By Fermat's little theorem, n^p = n (mod p), for every n < p.
Equivalently, n^(p-1) = 1 (mod p), and p-1 = 4k so p | n^4k - 1.
But n^4k - 1 = (n^2k + 1)(n^2k - 1), and p is prime,
so either p | (n^2k + 1) or p | (n^2k - 1).

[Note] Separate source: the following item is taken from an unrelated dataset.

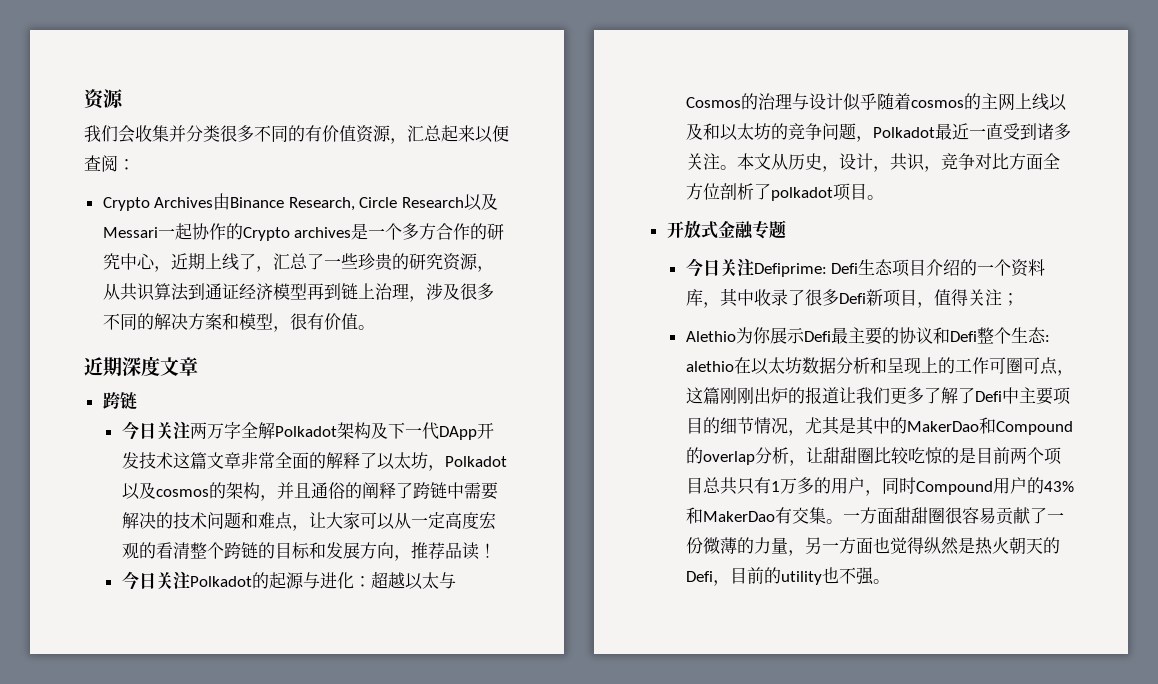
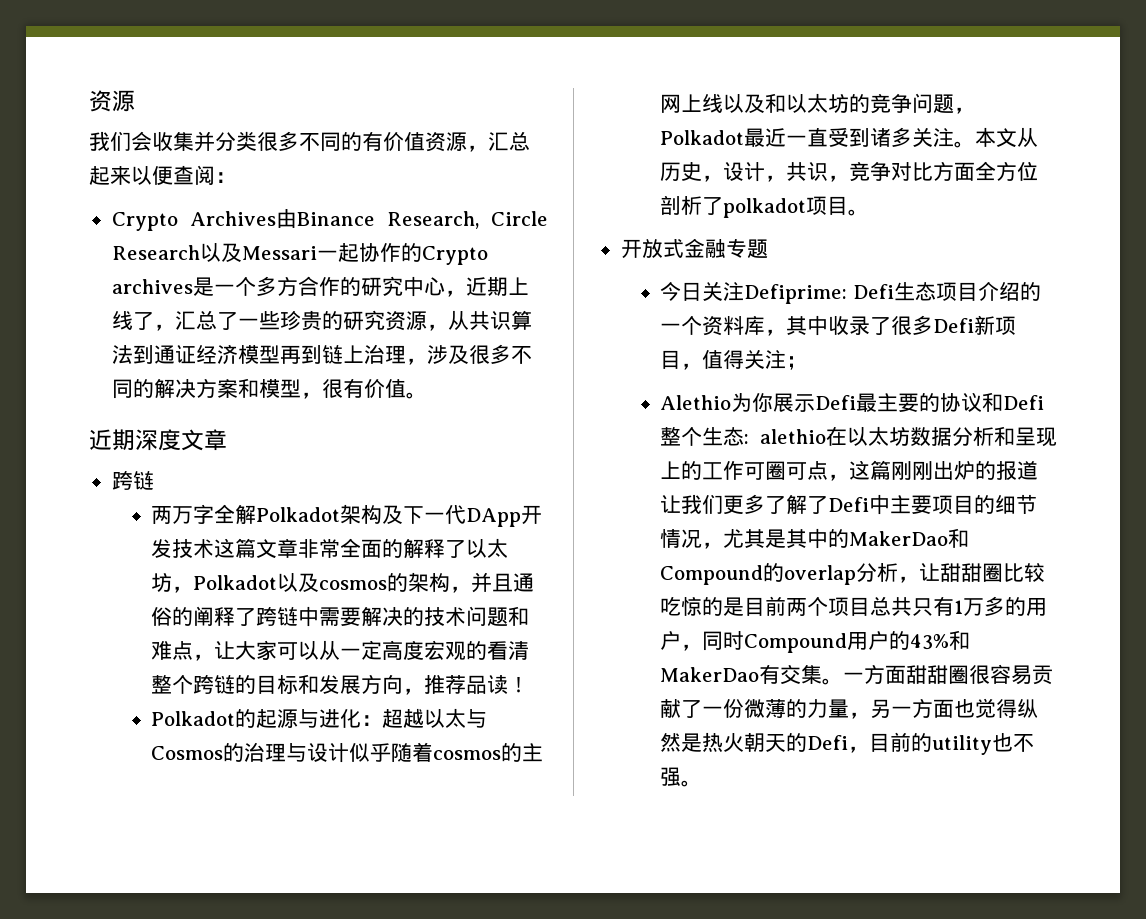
[121,421,190,440] 今日关注 -> (154, 480) none
[121,571,190,590] 今日关注 -> (530, 684) none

So (2) holds, for some m = n^k, unless p | (n^2k - 1)
for every n < p. But the polynomial n^2k - 1 has at most
2k roots in the field Z_p, so this cannot be.

(2) => (3):
If p | (m^2 + 1), then in Z[i] we have p | (m + i)(m - i),
and clearly p divides neither (m + i) nor (m - i),
so p is not a prime in Z[i]. Therefore p can be factorised
in Z[i] (since Z[i] is a principal ideal domain, hence
not-a-prime implies not-irreducible). But p is prime in
Z, so it must factorise as (a + bi)(a - bi) for integers
a and b, hence be equal to a^2 + b^2.

(3) => (1):
The only squares in Z_4 are 0 and 1, so the sum of two squares
must be 0, 1, or 2. But the sum is odd, so it must be 1 (modulo 4).